On top of that, we’ve also seen several videos of orcas coming in contact with and wreaking havoc on boats as well.

Needless to say, the creatures are not to be messed with.

And if you need any more motivation to stay away from these massive beasts, here you go.

Boaters in California’s Monterey Bay witnessed a number of killer whales turning a minke whale into dinner, and as you can see in the pictures, the much smaller whale never had a chance.

However, these moments are pretty rare to capture via picture, as the last documented orca whale attack on a minke whale went down back in 2012.

Monterey Bay Whale Watch wrote on their Facebook page:

“We had an absolutely INCREDIBLE day yesterday, on 12/9/23! We documented the 5th ever minke whale predation by killer whales ever seen in Monterey Bay in almost 40 years!
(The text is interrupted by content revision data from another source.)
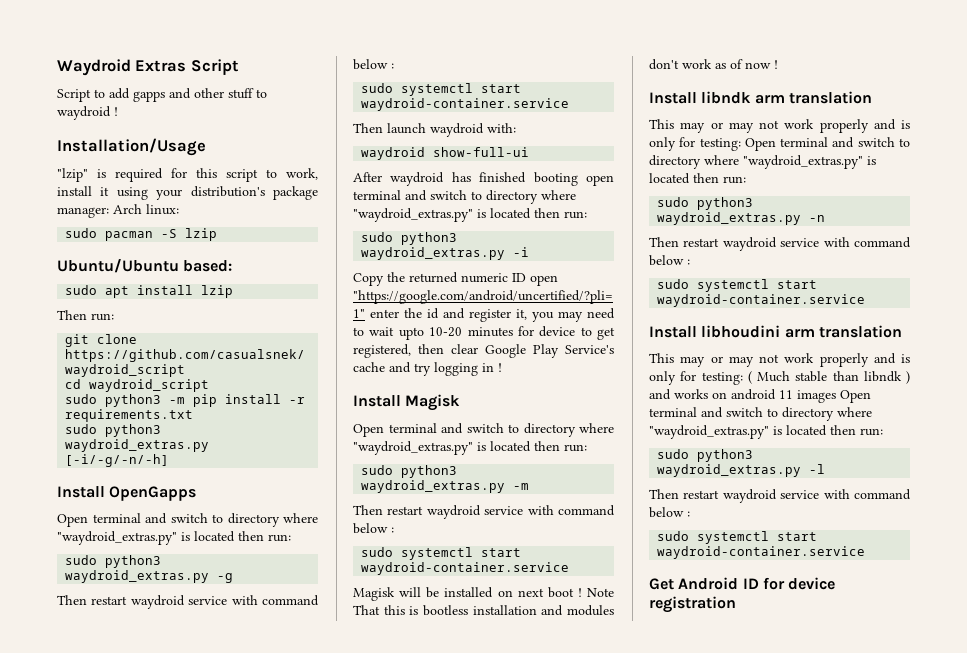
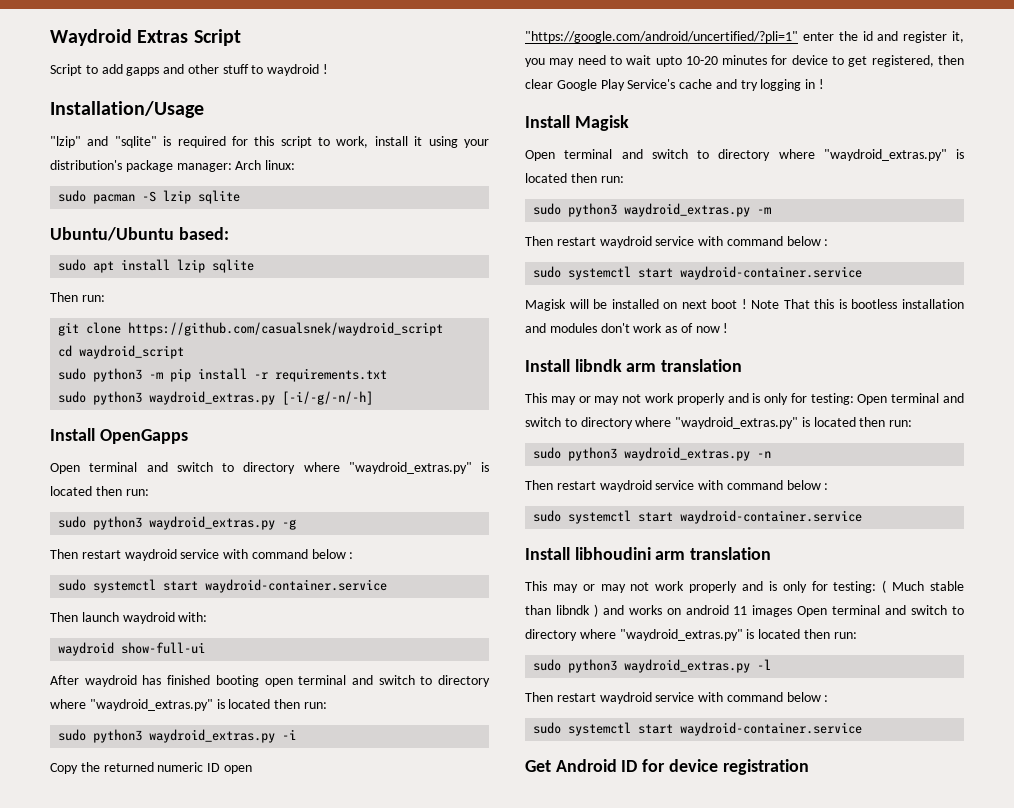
- "lzip" is required for this script to work, install it using your distribution's package manager: Arch linux:
+ "lzip" and "sqlite" is required for this script to work, install it using your distribution's package manager: Arch linux:
- sudo pacman -S lzip
+ sudo pacman -S lzip sqlite
- sudo apt install lzip
+ sudo apt install lzip sqlite

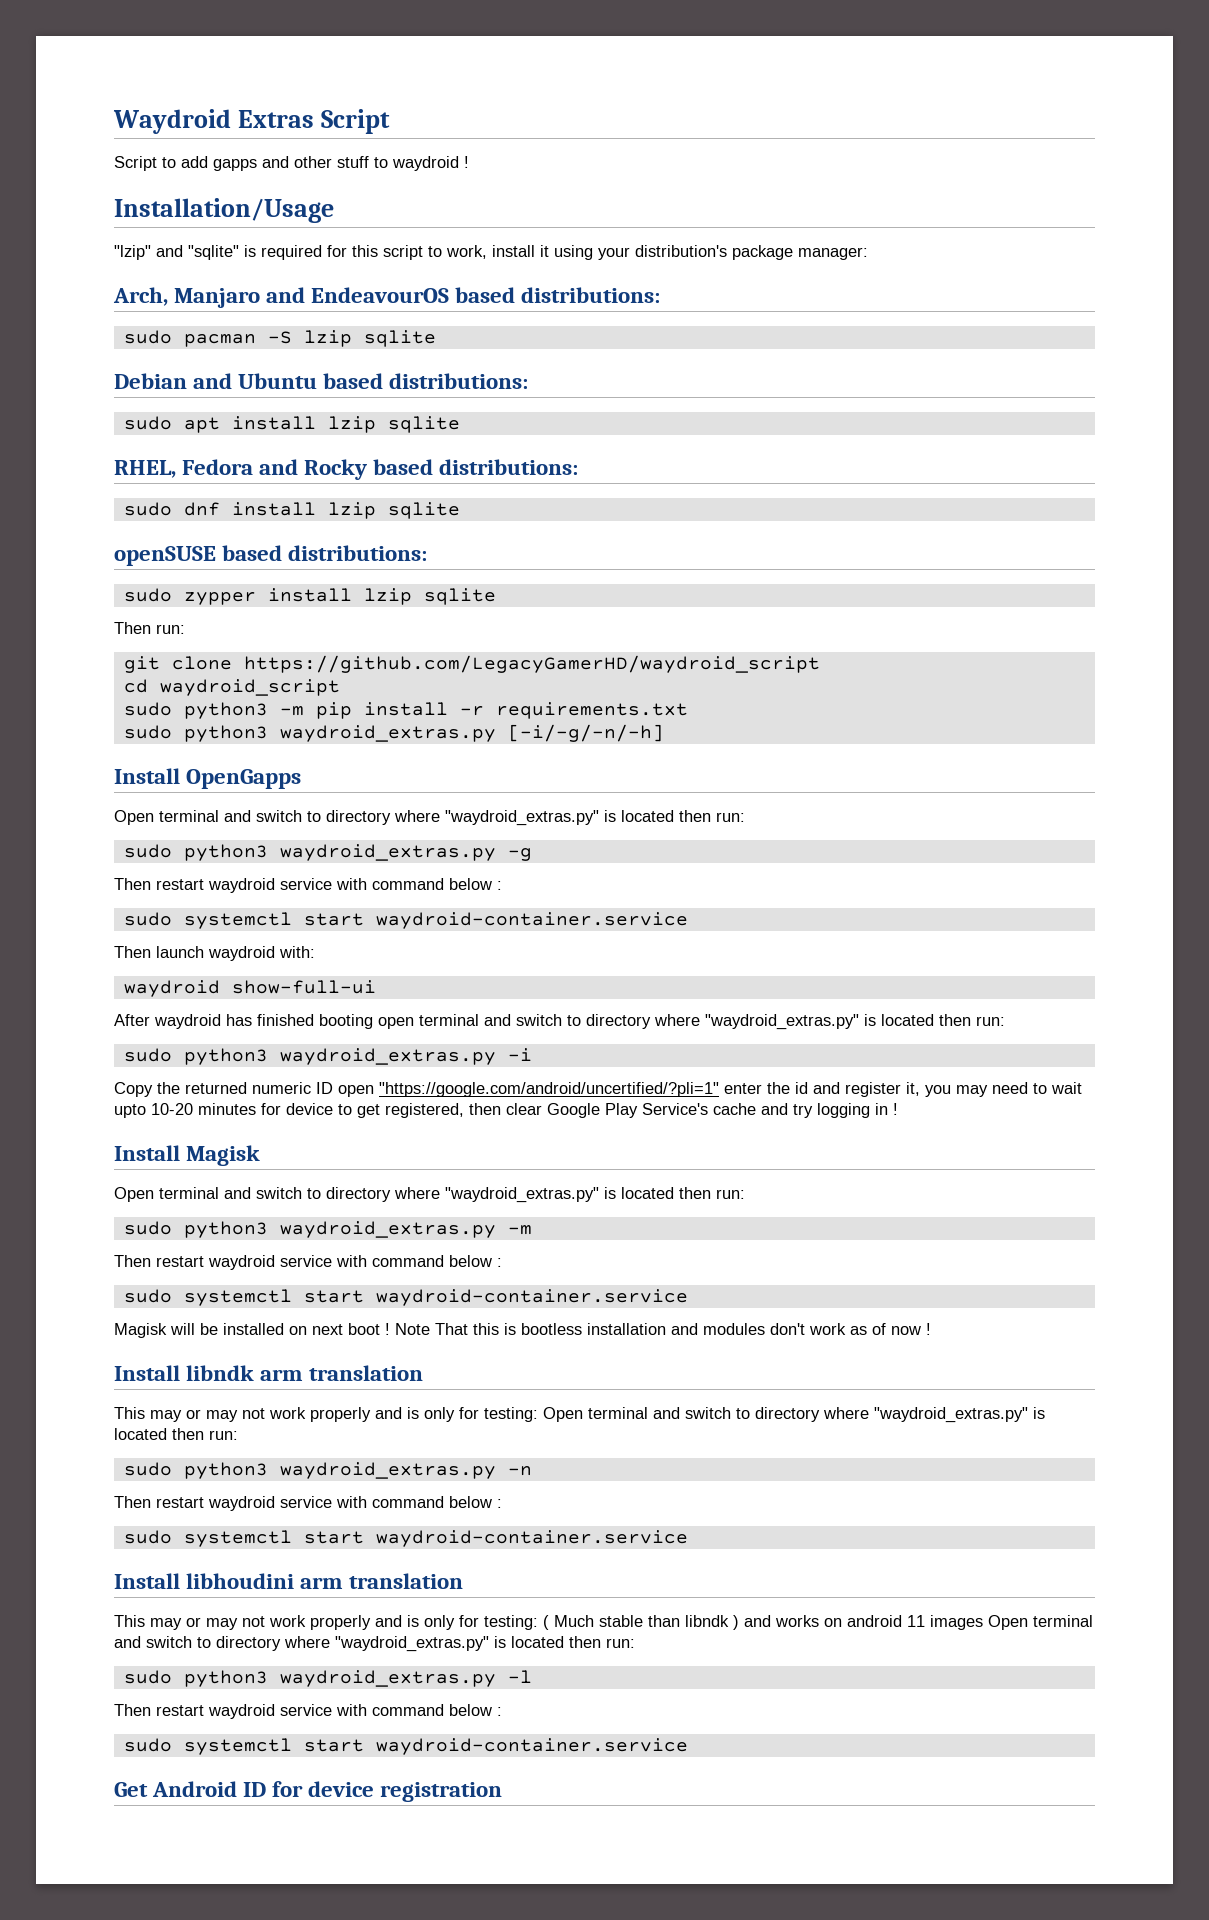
- "lzip" and "sqlite" is required for this script to work, install it using your distribution's package manager: Arch linux:
+ "lzip" and "sqlite" is required for this script to work, install it using your distribution's package manager:
+ Arch, Manjaro and EndeavourOS based distributions:
- Ubuntu/Ubuntu based:
+ Debian and Ubuntu based distributions:
+ RHEL, Fedora and Rocky based distributions:
+ sudo dnf install lzip sqlite
+ openSUSE based distributions:
+ sudo zypper install lzip sqlite
- git clone https://github.com/casualsnek/waydroid_script
+ git clone https://github.com/LegacyGamerHD/waydroid_script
The last documented minke whale predation in Monterey Bay was in April of 2012.
There were around 15 orcas there, with CA140 ‘Emma’ leading the charge on the predation. One of our amazing photographers, Morgan Quimby, was able to get the only photo of the minke whale carcass.
When we received the report of orcas, there were only 3-4 in the area, then someone else reported others a few miles away, and eventually all the different groups came together!
So far, with California Killer Whale Project, we have been able to identify – CA140 ‘Emma,’ CA140C ‘Ben,’ CA140D ‘Oliver/Olivia,’ CA140E, CA163 ‘Liner,’ CA137 ‘Hercules,’ CA40 ‘Xena,’ CA20 ‘Glacier,’ CA54, CA177, CA175A, CA180, CA202 ‘Smiley’, CA202A, likely CA202B, CA202C, and most likely CA202D!”